A more immediately deadly nanoweapon would be a device that attacked flesh.  It could be targeted against a particular species such as cattle or poultry.  It could also be targeted against human being with horrifying consequences.  This is about the nastiest antipersonnel weapon I can imagine.

A great deal of munitions is expended in attacks on urban areas in order to destroy structures.  A nanoweapon could be developed which would attack concrete and steel causing buildings and fortifications to disintegrate.  The results would be tragic for people caught inside.  Whole cities could be destroyed with minimum effort and cost to the attackers.

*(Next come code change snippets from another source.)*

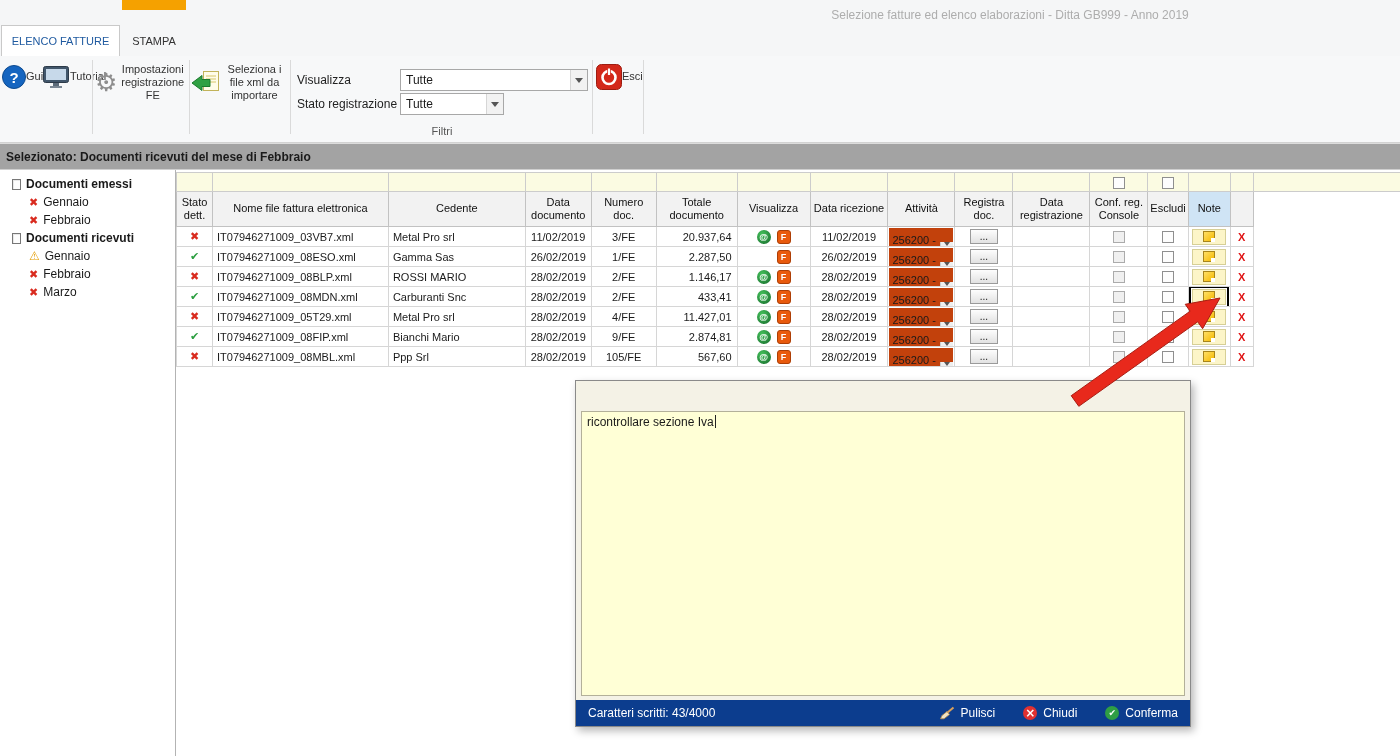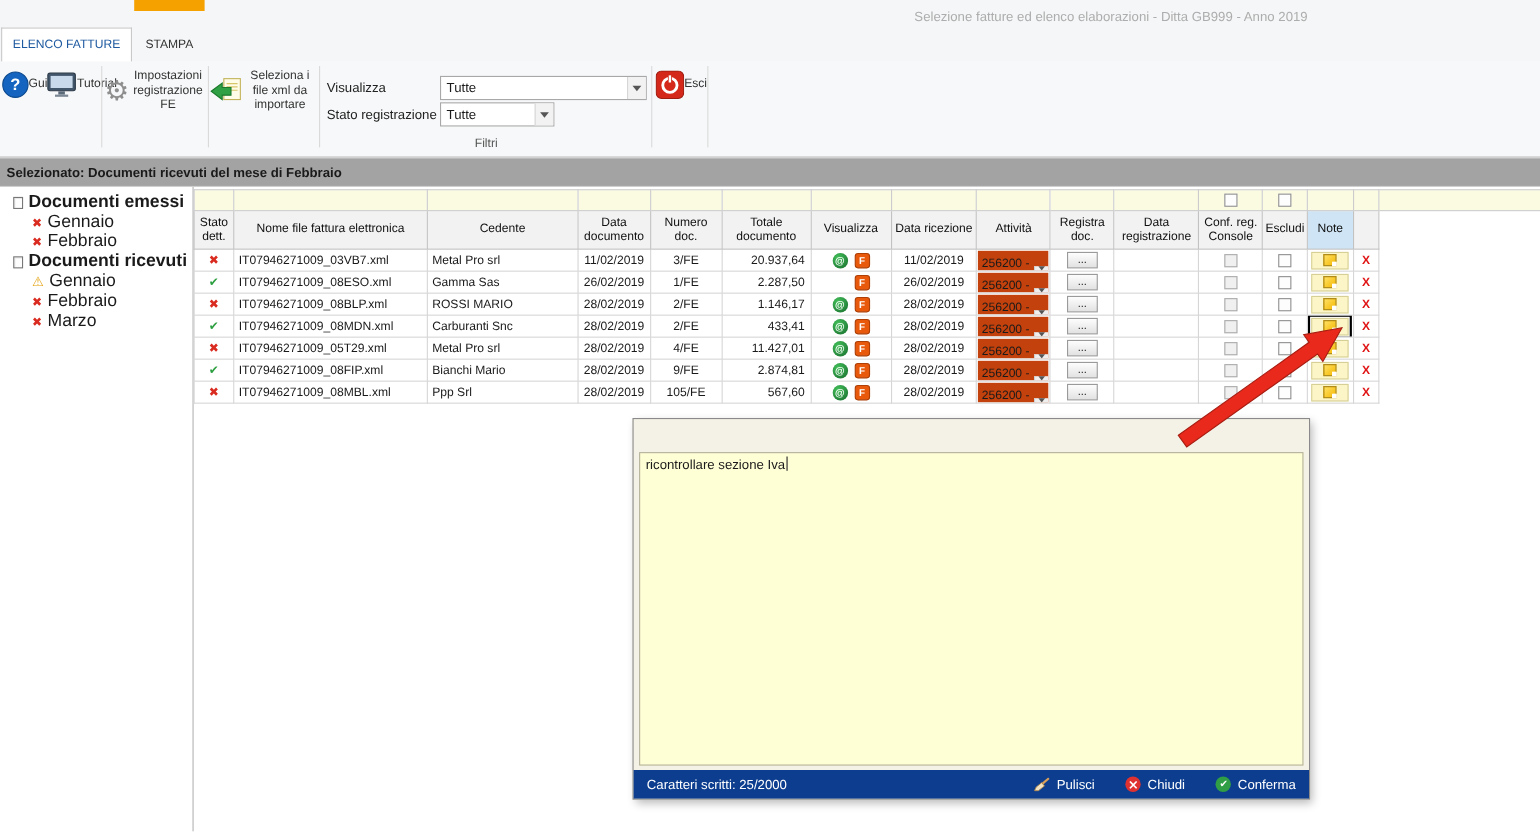--- a/index.html
+++ b/index.html
@@ -39,21 +39,21 @@
 #combo-stato{left:400px;top:37px;width:104px}
 .combo .val{flex:1;display:flex;align-items:center;padding-left:5px}
 .combo .arrow-btn{width:17px;display:flex;align-items:center;justify-content:center;border-left:1px solid #d6d6d6;background:#f2f2f2}
 .tri{width:0;height:0;border-left:4px solid transparent;border-right:4px solid transparent;border-top:5px solid #555}
 .tri-sm{width:0;height:0;border-left:3px solid transparent;border-right:3px solid transparent;border-top:4px solid #555}
 
 
 #selbar{position:absolute;left:0;top:143px;width:1400px;height:27px;background:#a3a3a3;border-top:1px solid #dcdcdc;border-bottom:1px solid #cfcfcf;display:flex;align-items:center;padding-left:6px;font-size:12px;font-weight:bold}
 
 
-#tree{position:absolute;left:0;top:170px;width:176px;height:586px;background:#fff;border-right:1px solid #b3b3b3;padding-top:5px;font-size:16px}
+#tree{position:absolute;left:0;top:170px;width:176px;height:586px;background:#fff;border-right:1px solid #b3b3b3;padding-top:5px;font-size:12px}
 .tree-row{display:flex;align-items:center;gap:5px;height:18px;cursor:default}
 .tree-row.root{padding-left:12px;font-weight:bold}
 .tree-row.child{padding-left:29px}
 .doc-ico{width:9px;height:11px;background:#fdfdfd;border:1px solid #777;box-shadow:inset 1px 1px 0 #e8e8e8;flex:0 0 auto}
 .icon-x{color:#d92b1f;font-size:11px;font-weight:bold}
 .icon-x::before{content:'\2716'}
 .icon-check{color:#2b9e3f;font-size:11px;font-weight:bold}
 .icon-check::before{content:'\2714'}
 .icon-warn{color:#e39c00;font-size:12px}
 .icon-warn::before{content:'\26A0'}
@@ -514,21 +514,21 @@
           </tr>
         </tbody>
     </table>
   </div>
 
   <div id="note-dialog">
     <div class="nd-body">
       <span>ricontrollare sezione Iva</span><span class="caret"></span>
     </div>
     <div class="nd-footer">
-      <span>Caratteri scritti: 25/2000</span>
+      <span>Caratteri scritti: 43/4000</span>
       <div class="nd-actions">
         <div class="nd-btn">
           <svg width="16" height="14" viewBox="0 0 16 14">
             <line x1="14.5" y1="1.5" x2="8" y2="7" stroke="#d9a05b" stroke-width="2"></line>
             <polygon points="8,5.5 10.5,8.5 5,12.8 1.5,12.8 3,9.5" fill="#f1e3c3" stroke="#b08848" stroke-width="0.8"></polygon>
           </svg>
           <span>Pulisci</span>
         </div>
         <div class="nd-btn">
           <span class="cicon red glyph-ico"></span>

When Dresden was bombed during World War II, huge deadly firestorms were triggered which raged through the city and took a terrible toll in human life.  With nanoweapons designed to cause anything inflammable to burn, napalm would be outmoded.  Forests, crops, houses and buildings would vanish in a raging holocaust.  Conventional wars are fought with huge quantities of explosives.  Special "igniter" nanoweapons could be built and released to seek out and explode stockpiles of munitions.

Advanced nations might be able to defend themselves against such nanoweaponry.  They might also enter into arms control agreements with sophisticated nanomonitoring.  But the real danger is the use of such weapons against Third World countries and the sale of such weapons to Third World countries for use against each other.  The recent war with Iraq is a horrible example of the consequences of both these actions.

 

DICTATORSHIPS

One of the worst imaginable abuses of any advanced technology is the possibility that a tyrannical government will harness it repress a civilian population.  The popular image of such suppression is represented by the George Orwell novel, 1984.

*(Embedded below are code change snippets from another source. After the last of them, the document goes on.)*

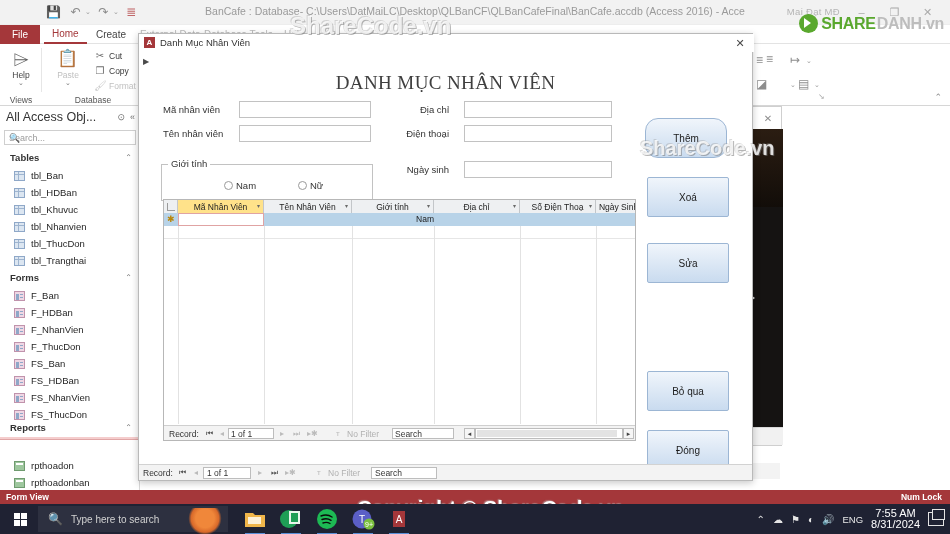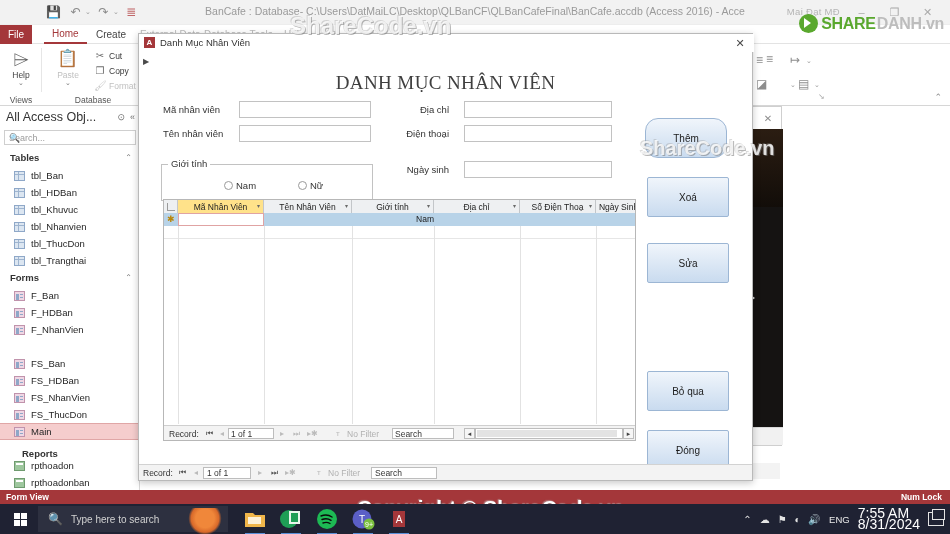--- a/index.html
+++ b/index.html
@@ -32,21 +32,21 @@
   .win-user { position:absolute; right:110px; top:6px; font-size:9.5px; color:#b5b5b5; letter-spacing:.3px;}
   .win-ctrls { position:absolute; right:6px; top:2px; display:flex; gap:0px; }
   .win-ctrl { width:33px; height:20px; display:flex; align-items:center; justify-content:center; color:#aaa; font-size:11px;}
 
   
   .ribbon-tabs {
     position:absolute; left:0; top:25px; width:950px; height:19px; background:#fff;
     border-bottom:1px solid #e3e3e3;
   }
   .tab-file {
-    position:absolute; left:0; top:0; width:32px; height:19px; background:#a4373a;
+    position:absolute; left:0; top:0; width:40px; height:19px; background:#a4373a;
     color:#fff; font-size:10px; display:flex; align-items:center; justify-content:center;
   }
   .tab {
     position:absolute; top:0; height:19px; display:flex; align-items:center;
     font-size:10px; color:#444; padding:0 8px; white-space:nowrap;
   }
   .tab.active { color:#a4373a; border-bottom:2px solid #a4373a; background:#fff; }
   .tellme { position:absolute; top:0; height:19px; display:flex; align-items:center; gap:4px;
             font-size:9.5px; color:#9a9a9a; white-space:nowrap;}
   .tellme .mag { font-size:10px; }
@@ -292,21 +292,21 @@
   }
   .tb-search .mag { font-size:12px; color:#d2d2d2; }
   .tb-search .txt { font-size:10px; color:#d2d2d2; }
   .tb-cortana { position:absolute; left:188px; top:4px; width:34px; height:26px;
      background:radial-gradient(circle at 50% 40%, #f0873a 0 40%, #d8692a 60%, transparent 72%); }
   .tb-icon { position:absolute; top:4px; width:24px; height:24px; }
   .tb-icon .run { position:absolute; left:2px; bottom:-3px; width:20px; height:2px; background:#5a8fd8;}
   .tray { position:absolute; right:6px; top:0; height:30px; display:flex; align-items:center; gap:8px;}
   .tray .ti { font-size:10px; color:#e4e4e4; }
   .tray .lang { font-size:9.5px; color:#e9e9e9; }
-  .tray .clock { font-size:14px; color:#fff; line-height:11px; text-align:left; }
+  .tray .clock { font-size:11px; color:#fff; line-height:11px; text-align:center; }
   .tray .notif { width:16px;height:14px;border:1.5px solid #e4e4e4; position:relative;}
   .tray .notif::after{content:"";position:absolute;left:3px;top:-4px;width:11px;height:9px;
      border:1.5px solid #e4e4e4;background:#1f2233;}
 </style>
 </head>
 <body>
 
 <div id="app">
 
   <div class="access-window">
@@ -437,20 +437,24 @@
         <span class="lbl">F_Ban</span>
       </div>
       <div class="nav-item" style="top:198px;">
         <span class="ico-frm"></span>
         <span class="lbl">F_HDBan</span>
       </div>
       <div class="nav-item" style="top:215px;">
         <span class="ico-frm"></span>
         <span class="lbl">F_NhanVien</span>
       </div>
+      <div class="nav-item" style="top:232px;">
+        <span class="ico-frm"></span>
+        <span class="lbl">F_ThucDon</span>
+      </div>
       <div class="nav-item" style="top:249px;">
         <span class="ico-frm"></span>
         <span class="lbl">FS_Ban</span>
       </div>
       <div class="nav-item" style="top:266px;">
         <span class="ico-frm"></span>
         <span class="lbl">FS_HDBan</span>
       </div>
       <div class="nav-item" style="top:283px;">
         <span class="ico-frm"></span>
@@ -458,21 +462,21 @@
       </div>
       <div class="nav-item" style="top:300px;">
         <span class="ico-frm"></span>
         <span class="lbl">FS_ThucDon</span>
       </div>
       <div class="nav-item selected" style="top:317px;">
         <span class="ico-frm"></span>
         <span class="lbl">Main</span>
       </div>
 
-      <div class="nav-group" style="top:340px;margin-left:12px;">
+      <div class="nav-group" style="top:314px;">
         <span class="gtxt">Reports</span>
         <span class="chev">⌃</span>
       </div>
       <div class="nav-item" style="top:351px;">
         <span class="ico-rpt"></span>
         <span class="lbl">rpthoadon</span>
       </div>
       <div class="nav-item" style="top:368px;">
         <span class="ico-rpt"></span>
         <span class="lbl">rpthoadonban</span>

It should be simple to monitor any desired location, and even large numbers of individuals, for sound and vision.  The Romanian Communist government was working on expanding a sophisticated video surveillance system when it was overthrown.  They had plans for tens of thousands of video cameras and detailed surveillance on hundreds of thousands of people.  The main problem with that level of surveillance is the inability to have enough human monitoring.  With the powerful computers made possible by nanotechnology and expert system software, the computers could monitor huge numbers of locations and conversations and call any suspicious actions, statements or circumstances to the attention of human supervisors. 

Nanotech implants in peoples' brains could trigger the release of any desired brain chemical to keep a civilian population docile and compliant.  Nanotech devices could be implanted in the skin of individuals to trigger the pain receptors on command.  Horrible excruciating pain could be switched on or off like a light and leave no physical damage of any kind.  There could even be a lethal poison implant.  Any of these implants could be remotely triggered for a specific individual.  Each citizen could be implanted with unremovable and easily readable identification nanodevices that could be powered from bioelectricity.  These implants could continuously broadcast the location of that individual.  Pain or death could be triggered automatically if an individual left an allowed area or entered a forbidden zone.

The charge may be leveled that it is irresponsible of me to discuss such abuses of nanotechnology.  I am not so conceited as to suppose there are no potential abusers with better imaginations than mine.  They will have great motivations, and enormous resources to develop and carry out much worse abuses than any I have mentioned.  In order to have a well reasoned debate and regulation of nanotechnology people and policy makers must have detail on possible abuses as well as detail on positive prospects for the future use of nanotechnology.

Theft arrived with property, weapons arrived with tools and dictators arrived with government.  There never was a "golden age of man" since the dawn of what we call civilization.  There will not be a "golden age of nanotechnology" when there are no abuses of this fantastic new technology.